Everything from storage engines to cache stampedes — the depth that separates senior from staff.
Picking the right database is the first signal in any system design. Each type has a distinct data model, consistency profile, and performance envelope.
Most systems use 2–3 database types together. A common pattern: PostgreSQL as the system of record, Redis for caching + sessions, Elasticsearch for search. Design the sync strategy and failure modes between them.
Network partitions are unavoidable in distributed systems. So the real choice is C vs A during a partition: do you return stale data (AP) or refuse to answer (CP)? CA systems only exist on a single machine.
| Database | CAP Choice | During Partition... | Examples |
|---|---|---|---|
| CP | Consistent | Returns error rather than stale data | HBase, Zookeeper, etcd, MongoDB (strong) |
| AP | Available | Returns potentially stale data | Cassandra, CouchDB, DynamoDB (eventual) |
| Tunable | Configurable | Depends on read/write quorum settings | Cassandra (W+R>N), DynamoDB |
PostgreSQL defaults to Read Committed and implements isolation via MVCC (Multi-Version Concurrency Control) — readers never block writers. Serializable uses SSI (Serializable Snapshot Isolation) with minimal performance overhead vs traditional locking.
| Index Type | Structure | Best For | Tradeoff |
|---|---|---|---|
| B-Tree | Balanced tree, O(log n) | Equality + range queries, sorts. Default index type. | Write overhead per index |
| Hash | Hash table, O(1) | Exact equality only. Faster than B-tree for = | No range queries, no sorts |
| GiST / GIN | Generalized tree | Full-text search, arrays, geometric, JSONB | Slow builds, larger size |
| Composite | B-tree on N columns | Queries filtering on multiple columns together | Column order matters critically |
| Partial | B-tree with WHERE clause | Index a subset (e.g. WHERE status='active') | Smaller, faster, but limited use |
| Covering | Includes extra columns | Index-only scans — no heap access needed | Larger index size |
| Clustered | Data stored with index | Range scans on primary key (InnoDB default) | Only one per table |
-- Composite index: column order = selectivity order (most selective first)

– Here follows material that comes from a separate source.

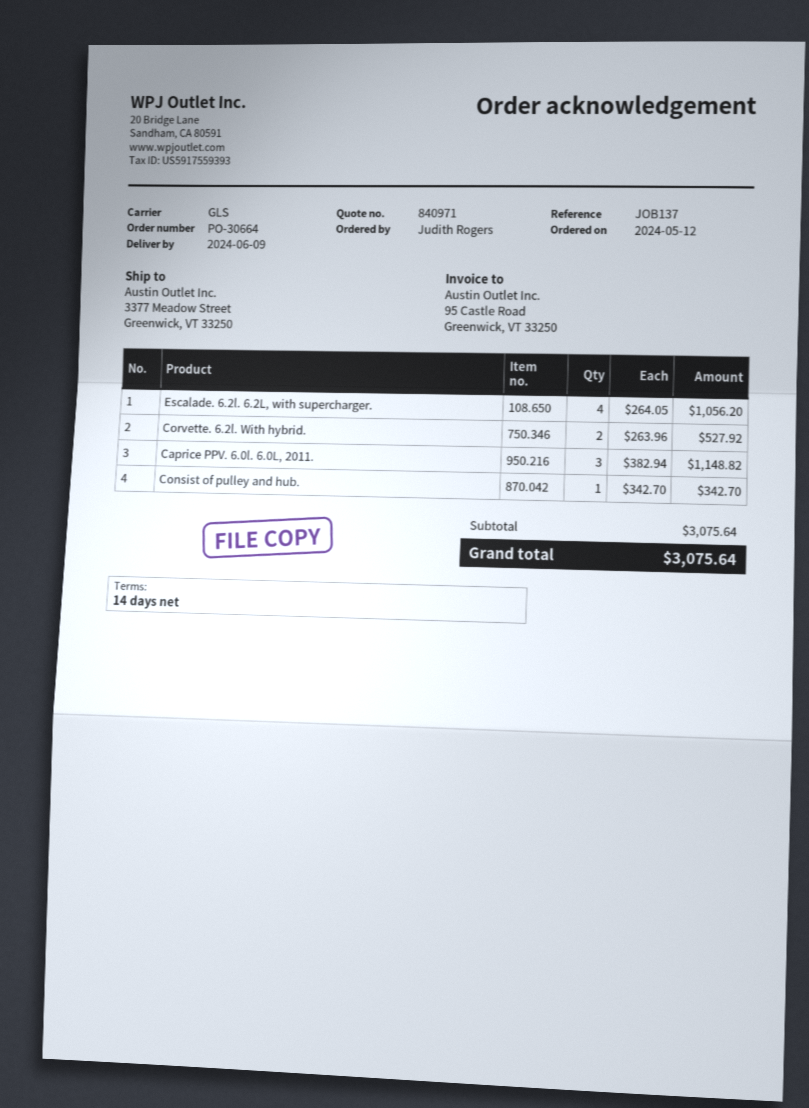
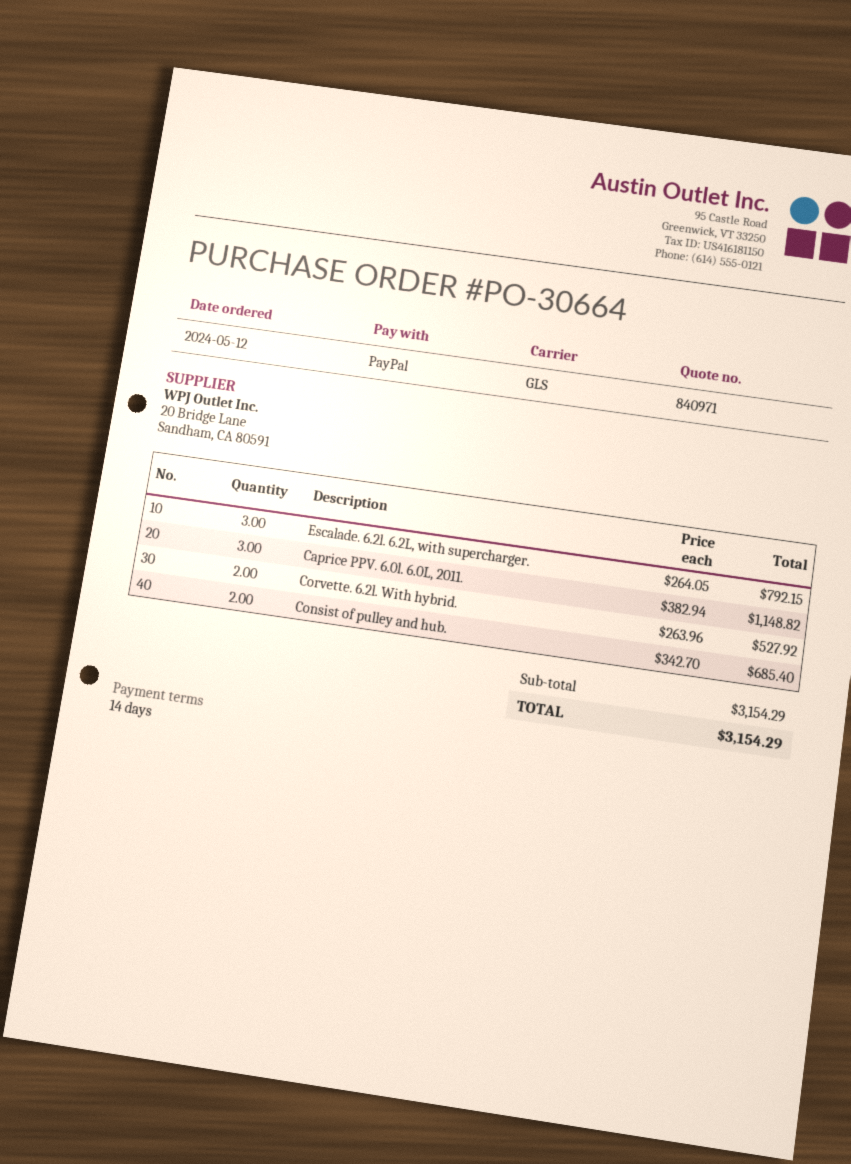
Escalade. 6.2l. 6.2L, with supercharger.: 4 x 264.05 = 1056.20 -> 3 x 264.05 = 792.15
Consist of pulley and hub.: 1 x 342.70 = 342.70 -> 2 x 342.70 = 685.40
subtotal: 3075.64 -> 3154.29
total: 3075.64 -> 3154.29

CREATE INDEX idx_orders ON orders(user_id, status, created_at);
-- Supports: WHERE user_id=? | WHERE user_id=? AND status=?
-- Ignores: WHERE status=? (leftmost prefix rule)
-- Covering index: avoids heap fetch entirely
CREATE INDEX idx_covering ON orders(user_id) INCLUDE (total, created_at);
-- Partial index: index only what you query
CREATE INDEX idx_pending ON orders(created_at) WHERE status = 'pending';
-- Expression index: on computed values
CREATE INDEX idx_email_lower ON users(LOWER(email));
-- EXPLAIN ANALYZE — always verify your index is used
EXPLAIN (ANALYZE, BUFFERS) SELECT * FROM orders WHERE user_id = 123;
Sharding splits data across multiple nodes when a single machine can't handle the volume. It's a last resort — exhaust vertical scaling, read replicas, and caching first.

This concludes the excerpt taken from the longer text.